Carbon dioxide removal

Most CO2 emissions have been absorbed by carbon sinks, including plant growth, soil uptake, and ocean uptake (2020 Global Carbon Budget).

Natural carbon sinks can be enhanced to sequester significantly larger amounts of CO2 beyond naturally occurring levels.[323] Reforestation and afforestation (planting forests where there were none before) are among the most mature sequestration techniques, although the latter raises food security concerns.[324] Farmers can promote sequestration of carbon in soils through practices such as use of winter cover crops, reducing the intensity and frequency of tillage, and using compost and manure as soil amendments.[325] Forest and landscape restoration yields many benefits for the climate, including greenhouse gas emissions sequestration and reduction.[129] Restoration/recreation of coastal wetlands, prairie plots and seagrass meadows increases the uptake of carbon into organic matter.[326][327] When carbon is sequestered in soils and in organic matter such as trees, there is a risk of the carbon being re-released into the atmosphere later through changes in land use, fire, or other changes in ecosystems.[328]
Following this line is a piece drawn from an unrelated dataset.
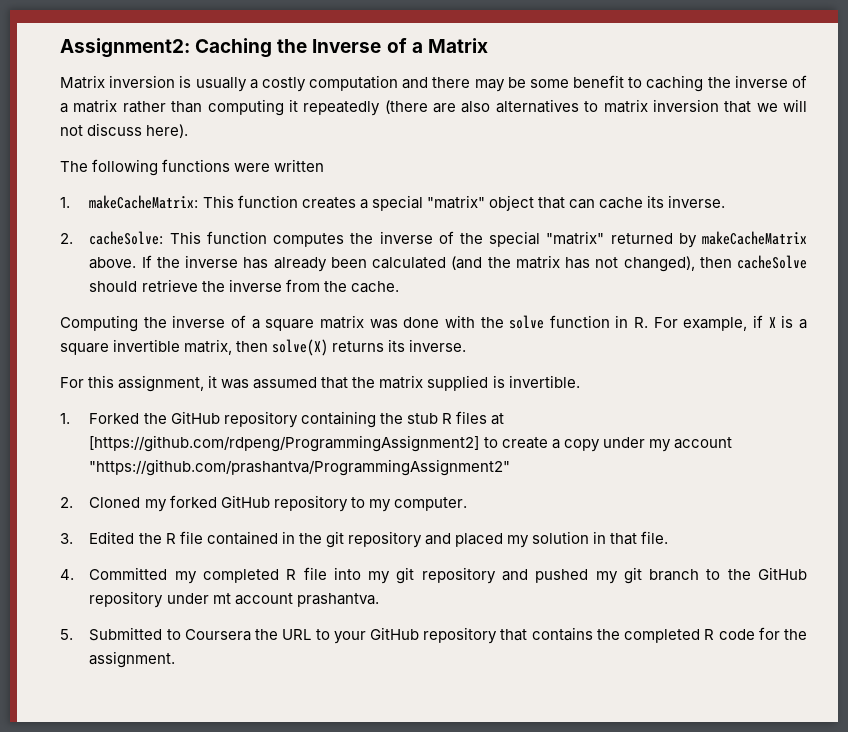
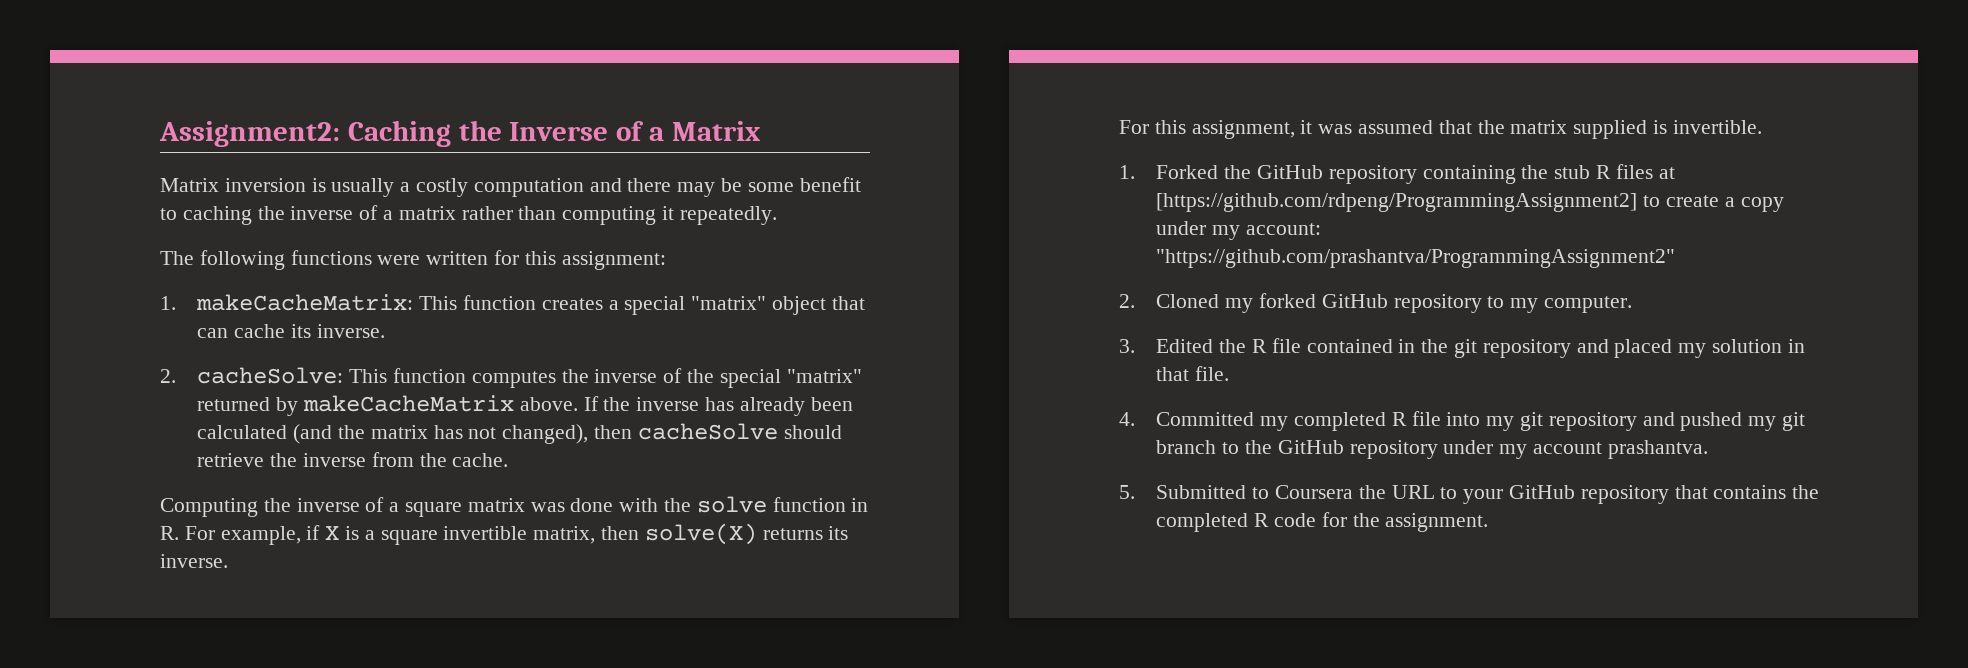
[303,99,807,116] [60,123,189,138] repeatedly (there are also alternatives to matrix inversion that we will not discuss here). -> [679,206,777,225] repeatedly.
(325, 165) none -> [494,250,666,270] for this assignment:
[673,437,732,449] account -> [1245,223,1321,235] account:
[212,593,231,604] mt -> [1499,444,1528,459] my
The use of bioenergy in conjunction with carbon capture and storage (BECCS) can result in net negative emissions as CO2 is drawn from the atmosphere.[329] It remains highly uncertain whether carbon dioxide removal techniques will be able to play a large role in limiting warming to 1.5 °C. Policy decisions that rely on carbon dioxide removal increase the risk of global warming rising beyond international goals.[330]

Adaptation

Adaptation is "the process of adjustment to current or expected changes in climate and its effects".[331]: 5  Without additional mitigation, adaptation cannot avert the risk of "severe, widespread and irreversible" impacts.[332] More severe climate change requires more transformative adaptation, which can be prohibitively expensive.[333] The capacity and potential for humans to adapt is unevenly distributed across different regions and populations, and developing countries generally have less.[334] The first two decades of the 21st century saw an increase in adaptive capacity in most low- and middle-income countries with improved access to basic sanitation and electricity, but progress is slow. Many countries have implemented adaptation policies. However, there is a considerable gap between necessary and available finance.[335]

Adaptation to sea level rise consists of avoiding at-risk areas, learning to live with increased flooding, and building flood controls. If that fails, managed retreat may be needed.[336] There are economic barriers for tackling dangerous heat impact. Avoiding strenuous work or having air conditioning is not possible for everybody.[337] In agriculture, adaptation options include a switch to more sustainable diets, diversification, erosion control, and genetic improvements for increased tolerance to a changing climate.[338] Insurance allows for risk-sharing, but is often difficult to get for people on lower incomes.[339] Education, migration and early warning systems can reduce climate vulnerability.[340] Planting mangroves or encouraging other coastal vegetation can buffer storms.[341][342]

Ecosystems adapt to climate change, a process that can be supported by human intervention. By increasing connectivity between ecosystems, species can migrate to more favourable climate conditions. Species can also be introduced to areas acquiring a favourable climate. Protection and restoration of natural and semi-natural areas helps build resilience, making it easier for ecosystems to adapt. Many of the actions that promote adaptation in ecosystems, also help humans adapt via ecosystem-based adaptation. For instance, restoration of natural fire regimes makes catastrophic fires less likely, and reduces human exposure. Giving rivers more space allows for more water storage in the natural system, reducing flood risk. Restored forest acts as a carbon sink, but planting trees in unsuitable regions can exacerbate climate impacts.[343]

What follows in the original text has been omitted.